This came into the Captain Awkward mailbox last night. It seems like we’re all in the mood to Hulk out and get people to stop touching other people, so have at it, commenters.
I have a recurring problem when it comes to friends. It’s been a problem from the very beginning, as far as I know, and I’ve never been able to fix it. For now, it’s gone, but I know it’s going to come back.The problem is, essentially, that my friends will not stop touching me in ways I don’t like. Granted, I don’t like being touched at all.
But these people insist on doing things like stealing my hat every time he sees me (which led to me not wearing my favorite hat for several years until he graduated), poking me every time he sees me (this guy actually admitted that he A) only pokes women and B) waits until a woman puts on her angry voice to actually listen to her; I wish I’d had the guts to punch him in the face), and hugging me even though we’ve had a conversation about how I don’t like it when he hugs me and I want him to please stop AND I’m standing there doing the awkward trying-not-to-touch-you-back-pat. These are three different guys, three examples of people who won’t stop even though I’ve asked them to, told them to, and finally (in one case) yelled at them to. They’re also just three in a lifelong line of people who won’t leave my body alone, and who won’t listen to me.
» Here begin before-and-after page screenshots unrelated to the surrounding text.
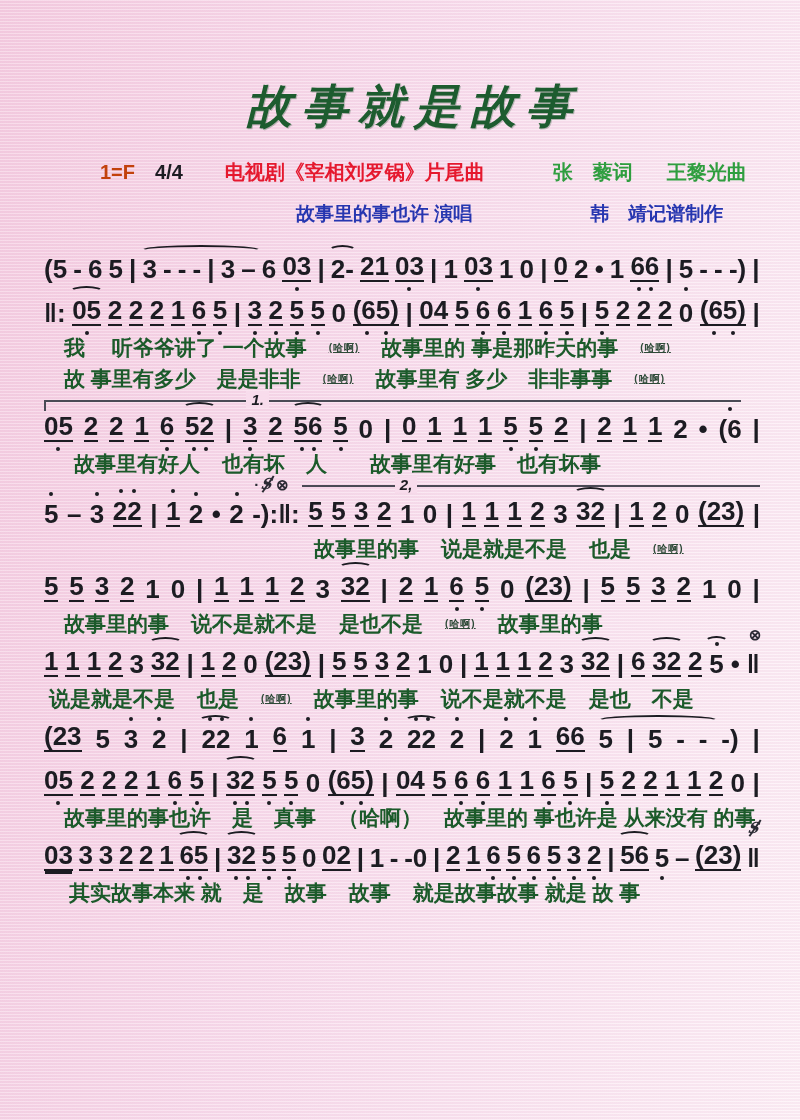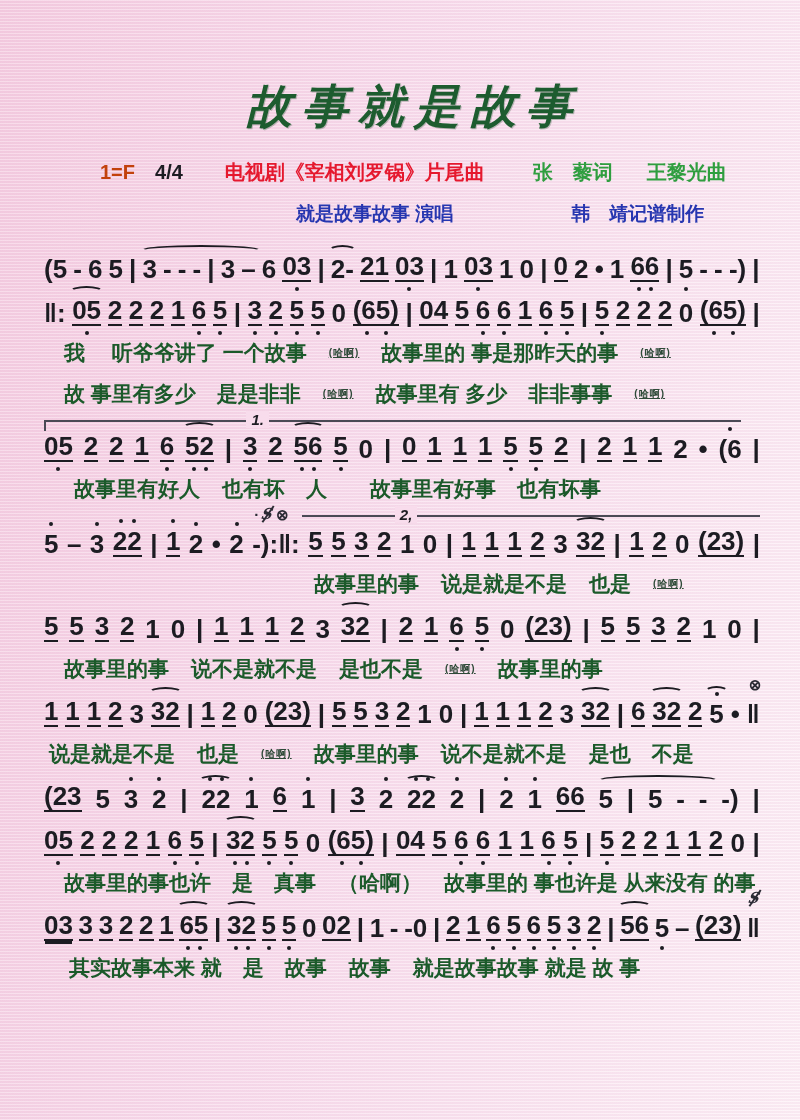--- a/index.html
+++ b/index.html
@@ -24,7 +24,7 @@
   .key{margin-left:56px;color:#c2410c;}
   .meter{margin-left:20px;color:#1c1c22;}
   .source{margin-left:42px;color:var(--c-source,#e5182e);}
-  .lyricist{margin-left:48px;color:var(--c-credits,#2f9e3f);}
+  .lyricist{margin-left:68px;color:var(--c-credits,#2f9e3f);}
   .composer{margin-left:34px;color:var(--c-credits,#2f9e3f);}
   .performer{margin-left:252px;color:var(--c-performer,#2636b0);}
   .transcriber{margin-left:118px;color:var(--c-performer,#2636b0);}

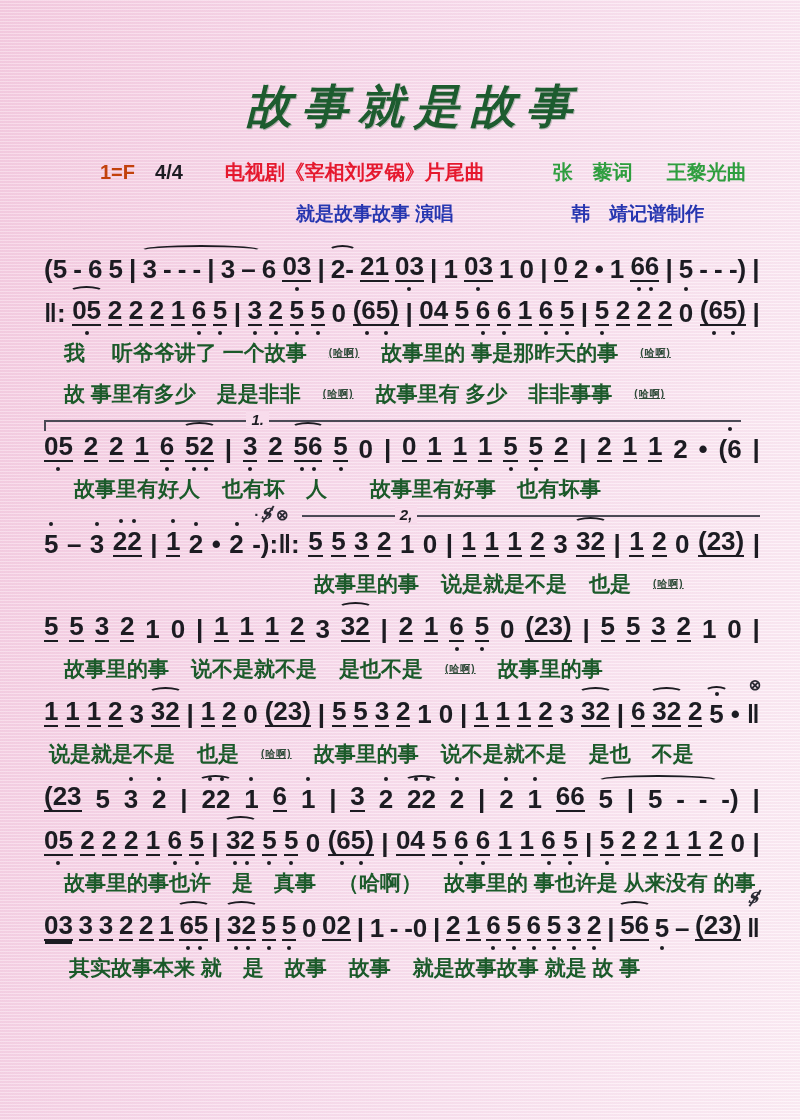--- a/index.html
+++ b/index.html
@@ -78,7 +78,7 @@
     <span class="composer">王黎光曲</span>
   </div>
   <div class="meta2">
-    <span class="performer">就是故事故事 演唱</span>
+    <span class="performer">故事里的事也许 演唱</span>
     <span class="transcriber">韩　靖记谱制作</span>
   </div>
   <div class="score">

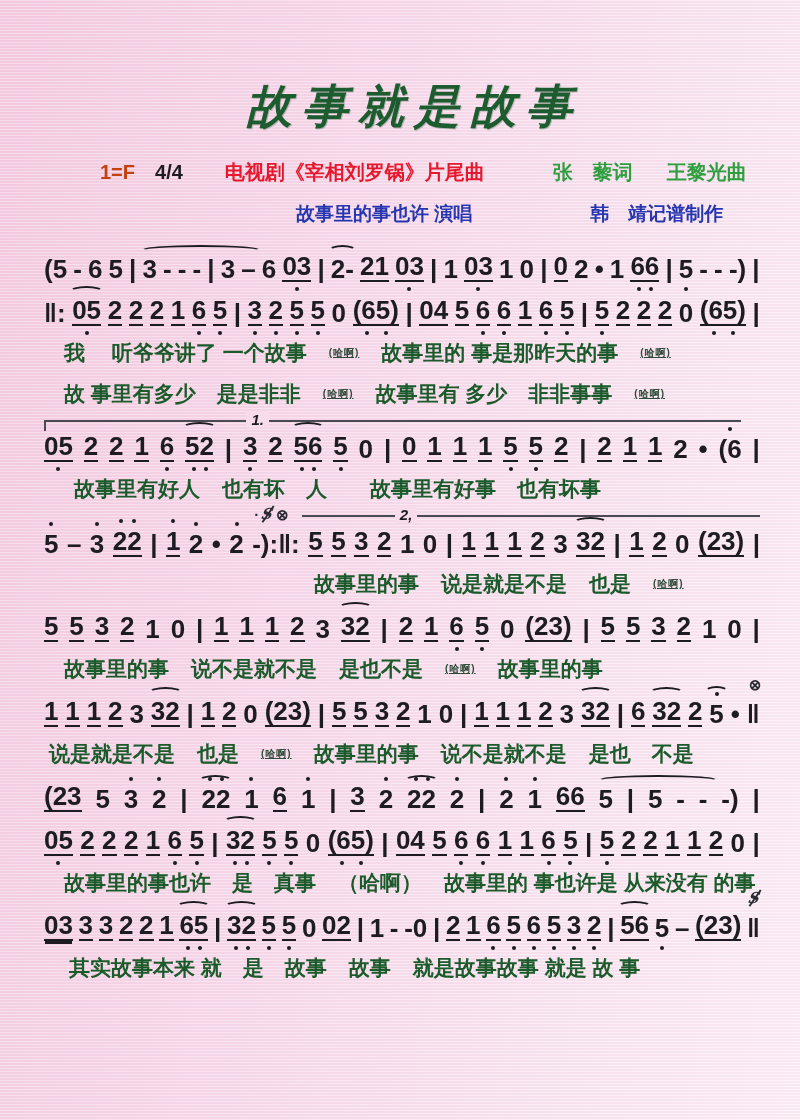--- a/index.html
+++ b/index.html
@@ -59,7 +59,7 @@
   .vlabel{position:absolute;top:-11px;padding:0 5px;background:var(--c-bg);font-size:15px;font-weight:700;font-style:italic;color:#1c1c22;}
   
   .lyric{
-    display:flex;align-items:center;gap:22px;height:41px;
+    display:flex;align-items:center;gap:22px;height:31px;
     font-weight:700;font-size:21px;color:var(--c-lyrics,#1b5a2a);
   }
   .seg{white-space:pre;}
My plan is to not tolerate these people anymore, and to keep my distance when they show up in the future. But I’ve had this plan before, and obviously it didn’t work. And for a couple of reasons I can’t get them to leave me alone. One is, we run in the same circles of friends, so I can’t really just cut them out of my life (or can I?). The other is, I’ve known so many people who only escalate after I ask them to stop that I now feel like asking them to stop is only asking for it to get worse. I’ve had to get physical with a lot of people. I really don’t want to have to hit anymore to get people to get their goddamn hands off my body, but what am I supposed to do? I can’t get angry. I just can’t. Not in the moment–I shut down like a security camera with a miswired motion detector, and it’s only later that I realize what I should have done. By then, it’s too late to confront them, and it’s turned into a pattern and what am I supposed to do then?
My problem isn’t really these people, as they’ve all graduated and I don’t have to see them again ever (yippee!), it’s really that I keep letting them turn into my friends. Maybe I can’t see the warning signs? Maybe I just don’t realize how much of a problem it really is until months, years, later? I don’t know. But I’m really sick of it. I know what I’m supposed to do, but I just can’t bring myself to do it. I think I need to learn to be a bitch when appropriate. But how am I supposed to reverse a lifetime of that Mandatory Meekness Training every girl has to suffer through, on top of good ol’ ordinary shyness?
(And, any chance I can get my family to stop it, too? It was cute when I was five, but Grandma, my butt isn’t out there to be patted anymore, thanks.)
Tired of Being Touched by Everybody and Their Mother
Your question is very topical this week! I think you’ll find a lot of great advice from Jill and the commenters in this post.
And we’ve talked about inappropriate touching before on the blog:
- Don’t Stand So Close To Me
- How do I get someone who thinks we are closer friends than we are to stop touching me?
Some therapy around assertiveness training might help you feel more comfortable setting boundaries, and if you are still at college you might be able to access it for free through your school’s counseling center, though if you are asking the people to stop you are being direct and brave and the problem is not you. What I mean to say: I recommend therapy not because I think you are doing it wrong, but because I think it may help you carry less anxiety around setting boundaries.
But the problem is also that you cannot control how other people will behave, you can only control how you behave. So really, you answered your own question:
We run in the same social circles, so I can’t just cut them out of my life (or can i?)…
The answer is that yup, you can. I’m not saying it’s easy. It’s not fair that in losing these guys from your life you might have to risk losing or alienating your friends, or being seen as “the bitch” or the one who makes it weird and ruins the fun (by protecting your own safety).
I’m probably going to be linking to these posts until I am very old, but 1) Predators operate in spaces where their behavior is excused and they know they won’t be called out and 2) women are definitely taught not to resist people who invade their boundaries. Your “friend” who only pokes women and who gets a rise out of their anger is a budding sexual predator, and if this behavior is allowed to continue by his social group pretty soon he’ll be….I’m not going to finish that sentence, because it involves the word “poking” again and I just can’t even think about it before coffee today. Your other two “friends” are trying to flirt. They are doing it badly. They have decided that negative attention from women is better than no attention and that it is all cute and funny, except for the part where it stresses you out and hurts your feelings and that doesn’t matter because everyone’s Just Kidding Around, right?